JAKARTA (Independensi.com) – Eskalasi kekerasan yang semakin brutal dilakukan oleh Israel dalam satu bulan terakhir, dinilai menjadi pemicu meningkatnya gelombang boikot terhadap produk-produk yang terafiliasi dengan negara tersebut di Indonesia. Analis Perilaku Konsumen, Megel Jekson, menyebut bahwa kemarahan umat Muslim Indonesia atas genosida yang dilakukan Israel akan menjadikan aksi boikot sebagai pilihan jihad paling rasional dan meluas dalam waktu dekat.
“Lihat saja, aktivitas boikot produk Israel dan produk-produk terafiliasi Israel di Indonesia akan semakin membesar. Umat Islam Indonesia yang marah akan menunjukkannya dengan semakin masif melakukan boikot. Boikot dianggap sebagai jalan jihad yang paling rasional dan paling mudah untuk dilakukan,” tegas Megel dalam pernyataannya kepada media, Minggu (13/4) siang.
Menurut Megel, kampanye boikot yang kini semakin masif di media sosial telah menjadi kekuatan yang efektif dalam membentuk kesadaran kolektif. Narasi-narasi digital yang disebar secara konsisten dan kreatif tidak hanya menggugah emosi, namun juga menawarkan argumen logis mengapa boikot layak dilakukan oleh masyarakat.

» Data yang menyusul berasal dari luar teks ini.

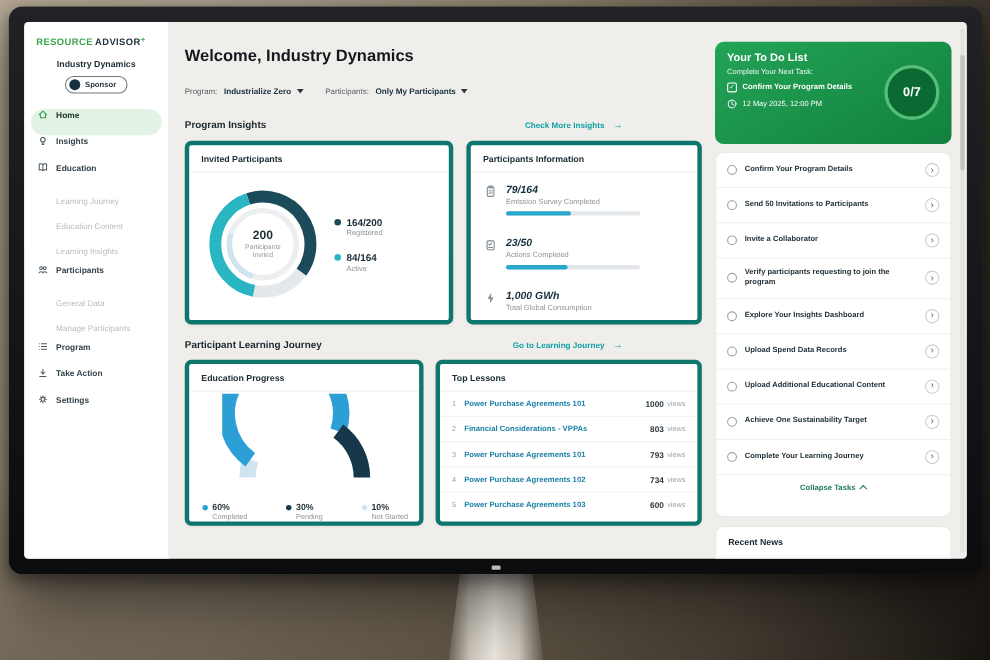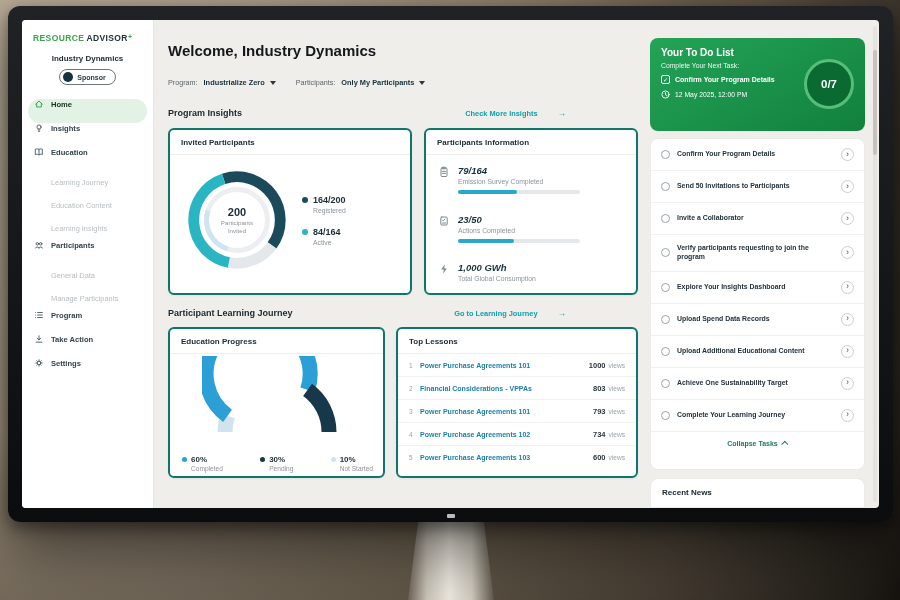"Check More Insights" .sec-link { gap: 20px -> 8px }
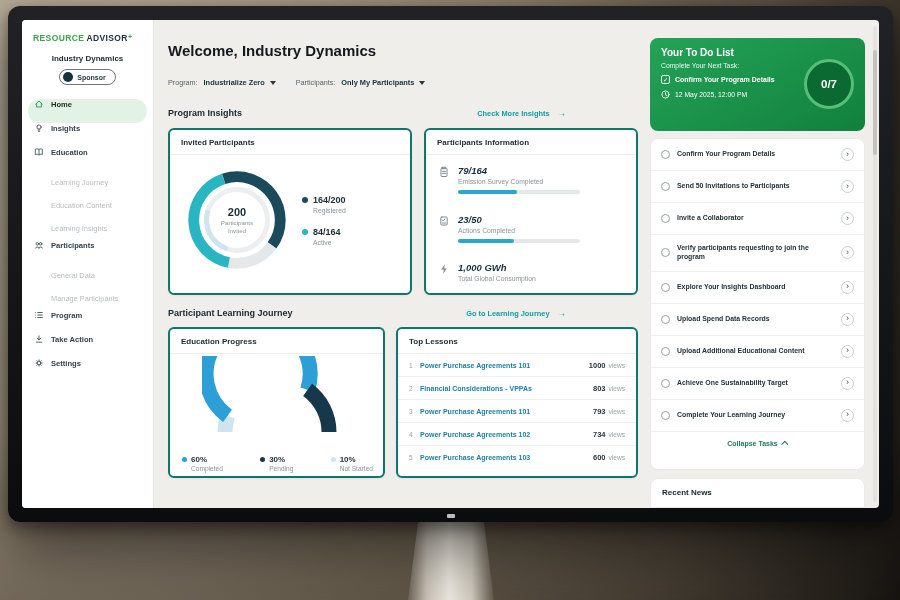"Invited Participants" .card { border: 2px solid #0f766e -> 4px solid #0f766e }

“Apalagi kampanye boikot produk terafiliasi Israel di sosial media juga semakin masif dan menarik. Lewat hal tersebut, umat Muslim Indonesia yakin boikot produk bisa men-stop aliran dana ke Israel dan pada akhirnya bisa menghentikan kebiadaban IsraHell. Jadi pilihan rasional selain berjihad langsung ke Palestina adalah boikot produk,” jelasnya.
Megel juga menyoroti peran penting dari kelompok intelektual dan organisasi Islam di Indonesia yang secara terbuka mulai menyebutkan merek-merek yang terafiliasi dengan kepentingan ekonomi Israel. Hal ini, menurutnya, membuat arah gerakan boikot menjadi lebih terfokus dan berdampak nyata.
Sejumlah organisasi seperti Yayasan Konsumen Muslim Indonesia (YKMI) telah merilis daftar 10 produk yang dinilai memiliki keterkaitan ekonomi dengan Israel. Sementara itu, Pergerakan Mahasiswa Islam Indonesia (PMII) mengumumkan 25 merek global yang wajib diboikot, di antaranya Danone Aqua, Coca-Cola, Kit Kat, Toblerone, Kraft, hingga Pantene.
“Tindakan seperti ini sangat membantu masyarakat untuk mengetahui produk mana saja yang sebaiknya dihindari. Jadi boikot tidak lagi bersifat emosional, tapi sudah sangat strategis dan terukur,” ungkapnya.
Lebih jauh, Megel menekankan bahwa boikot juga harus dimaknai sebagai peluang besar untuk membangkitkan perekonomian nasional, khususnya sektor Usaha Mikro, Kecil, dan Menengah (UMKM). Ia mengajak masyarakat untuk mengalihkan konsumsi mereka kepada produk lokal sebagai bentuk nyata jihad ekonomi yang mendukung kemajuan bangsa.
“Kalau boikot produk terafiliasi Israel semakin besar, maka inilah waktu yang paling tepat untuk membuat produk nasional dan UMKM lokal mendominasi konsumsi umat Muslim di Indonesia. Jangan biarkan satu rupiah pun uang kita mengalir menjadi desing peluru untuk menembaki anak-anak dan warga Muslim di Gaza,” ujarnya.
“Uang belanja kita justru lebih baik digunakan untuk mendukung produk-produk nasional dan UMKM lokal yang pada akhirnya juga akan berdampak pada tumbuhnya perekonomian nasional,” pungkas Megel.
Dengan semangat solidaritas yang kian menguat, serta dukungan masyarakat yang makin sadar, Indonesia tampaknya siap menjadi garda terdepan dalam perlawanan ekonomi terhadap kekejaman Israel. Gelombang boikot bukan hanya menjadi wujud protes, melainkan juga bentuk nyata perjuangan untuk keadilan dan kemanusiaan.